Ich bin der Meinung, dass zusätzlich professionelle Sozialarbeit, wie sie bei ‚Mama Jane‘ stattfindet, allen Beteiligten sehr gut täte.
Insgesamt ist die Rural Family ein ruhiger Ort in wunderbarer Umgebung.
Seit mehr als sechs Wochen sind wegen der Coronapandemie die Schulen und Märkte in Uganda geschlossen. Die Menschen sollen ihre Häuser nur zum Einkaufen verlassen. Das ist besoders in den Städten, wo die Menschen eng aufeinander wohnen, sehr schwierig. Noch gibt es zum Glück nur sehr wenig Infizierte, wenn man den offiziellen Zahlen trauen kann.

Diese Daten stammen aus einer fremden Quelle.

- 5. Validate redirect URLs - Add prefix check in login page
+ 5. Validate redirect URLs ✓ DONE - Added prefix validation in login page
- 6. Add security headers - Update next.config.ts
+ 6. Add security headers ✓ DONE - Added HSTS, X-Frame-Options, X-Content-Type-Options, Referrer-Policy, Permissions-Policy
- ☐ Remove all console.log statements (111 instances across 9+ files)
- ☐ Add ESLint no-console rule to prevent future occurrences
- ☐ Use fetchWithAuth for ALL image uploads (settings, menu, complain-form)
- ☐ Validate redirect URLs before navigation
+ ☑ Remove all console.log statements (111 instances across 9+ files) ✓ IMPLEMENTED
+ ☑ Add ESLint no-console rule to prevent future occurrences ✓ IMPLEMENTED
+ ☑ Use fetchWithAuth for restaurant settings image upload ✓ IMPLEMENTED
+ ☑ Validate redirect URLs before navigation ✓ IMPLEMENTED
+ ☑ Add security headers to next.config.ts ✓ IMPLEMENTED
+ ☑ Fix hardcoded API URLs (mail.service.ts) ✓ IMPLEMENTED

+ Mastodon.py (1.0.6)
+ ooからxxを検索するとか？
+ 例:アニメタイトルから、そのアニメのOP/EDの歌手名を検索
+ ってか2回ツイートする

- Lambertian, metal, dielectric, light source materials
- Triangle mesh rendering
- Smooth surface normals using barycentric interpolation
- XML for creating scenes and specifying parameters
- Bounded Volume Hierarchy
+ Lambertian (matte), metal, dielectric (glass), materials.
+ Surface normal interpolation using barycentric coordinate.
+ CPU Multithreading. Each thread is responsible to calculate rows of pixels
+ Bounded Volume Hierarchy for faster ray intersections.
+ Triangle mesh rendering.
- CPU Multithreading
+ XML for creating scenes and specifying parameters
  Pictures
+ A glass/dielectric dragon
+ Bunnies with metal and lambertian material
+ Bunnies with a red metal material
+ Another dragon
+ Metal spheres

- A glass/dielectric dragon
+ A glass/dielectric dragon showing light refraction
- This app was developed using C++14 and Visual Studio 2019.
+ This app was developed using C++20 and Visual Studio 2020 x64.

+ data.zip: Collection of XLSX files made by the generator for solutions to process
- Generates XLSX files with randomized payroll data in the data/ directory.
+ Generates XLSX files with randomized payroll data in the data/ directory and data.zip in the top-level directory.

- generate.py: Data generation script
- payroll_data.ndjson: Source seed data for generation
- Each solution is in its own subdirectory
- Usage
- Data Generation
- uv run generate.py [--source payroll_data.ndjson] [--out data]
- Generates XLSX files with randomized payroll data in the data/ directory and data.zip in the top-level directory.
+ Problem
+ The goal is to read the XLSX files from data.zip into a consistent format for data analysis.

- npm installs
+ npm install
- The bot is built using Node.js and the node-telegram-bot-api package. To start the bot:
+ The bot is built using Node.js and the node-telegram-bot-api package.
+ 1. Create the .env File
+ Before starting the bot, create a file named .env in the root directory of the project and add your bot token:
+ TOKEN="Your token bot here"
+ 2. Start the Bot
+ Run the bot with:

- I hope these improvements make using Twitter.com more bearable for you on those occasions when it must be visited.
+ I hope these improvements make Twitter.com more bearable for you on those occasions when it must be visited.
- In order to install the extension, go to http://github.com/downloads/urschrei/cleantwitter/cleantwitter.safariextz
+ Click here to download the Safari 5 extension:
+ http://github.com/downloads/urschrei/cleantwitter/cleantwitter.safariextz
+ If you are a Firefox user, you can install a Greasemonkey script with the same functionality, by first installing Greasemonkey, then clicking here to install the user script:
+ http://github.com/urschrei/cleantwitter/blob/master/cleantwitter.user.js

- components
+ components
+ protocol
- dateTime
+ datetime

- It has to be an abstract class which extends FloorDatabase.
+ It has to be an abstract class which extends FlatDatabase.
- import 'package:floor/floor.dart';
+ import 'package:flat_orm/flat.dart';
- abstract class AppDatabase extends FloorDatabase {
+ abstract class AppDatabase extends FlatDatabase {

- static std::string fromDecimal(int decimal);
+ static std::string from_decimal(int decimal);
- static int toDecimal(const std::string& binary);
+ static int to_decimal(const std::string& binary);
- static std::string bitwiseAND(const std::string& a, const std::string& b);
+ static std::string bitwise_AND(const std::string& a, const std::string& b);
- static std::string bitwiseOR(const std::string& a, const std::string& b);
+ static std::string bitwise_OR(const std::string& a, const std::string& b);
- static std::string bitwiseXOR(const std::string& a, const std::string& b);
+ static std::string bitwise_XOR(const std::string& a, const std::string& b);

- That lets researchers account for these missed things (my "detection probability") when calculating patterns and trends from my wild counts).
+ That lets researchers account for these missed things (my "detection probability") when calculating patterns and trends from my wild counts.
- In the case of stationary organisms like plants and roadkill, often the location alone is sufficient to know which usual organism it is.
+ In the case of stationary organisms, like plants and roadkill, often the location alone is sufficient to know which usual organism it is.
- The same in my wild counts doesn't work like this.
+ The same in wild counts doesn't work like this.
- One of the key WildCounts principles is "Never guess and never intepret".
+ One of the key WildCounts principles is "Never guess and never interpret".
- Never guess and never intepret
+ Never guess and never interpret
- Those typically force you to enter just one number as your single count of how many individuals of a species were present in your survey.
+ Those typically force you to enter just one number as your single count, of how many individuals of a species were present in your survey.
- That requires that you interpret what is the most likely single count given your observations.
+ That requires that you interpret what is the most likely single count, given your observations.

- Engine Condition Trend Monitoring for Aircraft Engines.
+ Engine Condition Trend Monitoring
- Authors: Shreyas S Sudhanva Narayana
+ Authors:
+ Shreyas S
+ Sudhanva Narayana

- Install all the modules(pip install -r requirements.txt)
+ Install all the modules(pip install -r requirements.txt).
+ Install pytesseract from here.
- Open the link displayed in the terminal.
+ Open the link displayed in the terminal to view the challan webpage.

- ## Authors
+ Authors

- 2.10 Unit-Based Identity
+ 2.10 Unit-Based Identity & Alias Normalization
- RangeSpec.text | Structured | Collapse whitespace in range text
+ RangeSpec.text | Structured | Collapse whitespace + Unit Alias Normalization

‚Unsere‘ Kinder und Jugendlichen haben es in dieser Zeit ziemlich gut. Sie können sich auf dem Hof frei bewegen, bekommen ihre Mahlzeiten und werden in der Bibliothek täglich eine Stunde von einem Lehrer unterrichtet. Außerdem helfen sie bei der Arbeit auf den Feldern, im Wald und im Garten.
In diesen schwierigen Zeiten ist das Landleben endlich einmal ein Vorteil!